Ohio Legislative Update - Subrogation Changes and Proposed Medical Injury Compensation System
After several years of relative tranquility, the 131st General Assembly stirred up the Ohio civil justice system in the last six months. Two bills are important to note for the civil practitioners and our clients.
First, the House introduced HB 157 in an attempt to reform Ohio's medical malpractice law. The bill essentially seeks to convert medical malpractice into workers compensation by creating the Medical Injury Compensation System (MICS). This new system will create a new state agency staffed by physicians who will determine whether a patient is entitled to compensation and how much compensation the patient will receive. The MICS will cover all medical negligence cases including those against doctors, hospitals, and nursing homes.
As introduced, the MICS requires an injured patient or deceased family member to file a claim within 6 months of discovery of the injury. There is a four-year statute of repose and no affidavit of merit is required. The claimant doesn't need a lawyer and must name all providers in the claim. Compensation will be reduced by the percentage of the unnamed providers' negligence.

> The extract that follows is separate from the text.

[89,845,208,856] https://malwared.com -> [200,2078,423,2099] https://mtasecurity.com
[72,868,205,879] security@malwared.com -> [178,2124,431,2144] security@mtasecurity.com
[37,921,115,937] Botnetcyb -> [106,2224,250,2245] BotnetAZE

Under the system, the claim is assigned to a physician for review. The claimant must submit signed releases and submit to an exam if requested. Failure to comply may result in a dismissal. The reviewer can obtain statements from the provider and any other personnel who treated the patient and obtain expert opinions. The claimant has no right to submit expert reports, opinion letters or to take depositions. Compensation is allowed upon a finding of clear and convincing evidence.
If the reviewer decides the patient is entitled to compensation, the case is sent to an actuary to determine economic and non-economic damages. While either party can appeal the reviewer's decision that the patient may or may not receive compensation, the actuary's decision on the amount of compensation is final. Appeal goes to a three-member panel of physicians. Either party may submit an expert's report to the panel but no other discovery is permitted.
The panel's determination can be appealed to the Common Pleas Court for a jury to decide. The jury can only decide whether the provider fell below the standard of care and cannot consider the amount of damages.
Needless to say, HB 157 is a practice-altering bill and is being watched very closely by a number of other interested parties. It is currently in the House Committee on Insurance.
The second bill of importance is one that will actually become effective on September 28, 2015. As part of the annual budget bill, (HB 64) Senate President Faber introduced language to codify the "make-whole" doctrine in Ohio. In 2004, the Ohio Supreme Court in Lawson held that insurers could avoid application of the make-whole doctrine if its reimbursement agreement clearly establishes that (1) the insurer has a right to a full or partial recovery of amounts paid by it on the insured's behalf and (2) that the insurer will be accorded priority over the insured as to any funds recovered. Northern Buckeye Education Council GHB Plan v. Lawson, 103 OhioSt.3d 188, 2004-Ohio-4886.
The new provision provides, regardless of any contractual or statutory provision to the contrary: "(1) If less than the full value of the tort action is recovered for comparative negligence, diminishment due to a party's liability under sections 2307.22 to 2307.28 of the Revised Code or by reason of the collectability of the full value of the claim for injury, death or loss to person resulting from limited liability insurance or any other cause, the subrogee's or other person's or entity's claim shall be diminished in the same proportion as the injured party's interest is diminished." R.C. 2323.44(B)
Whether the new statute has retroactive application is unclear but this new provision will alter the tort recovery landscape significantly, especially in cases where there is limited insurance coverage available.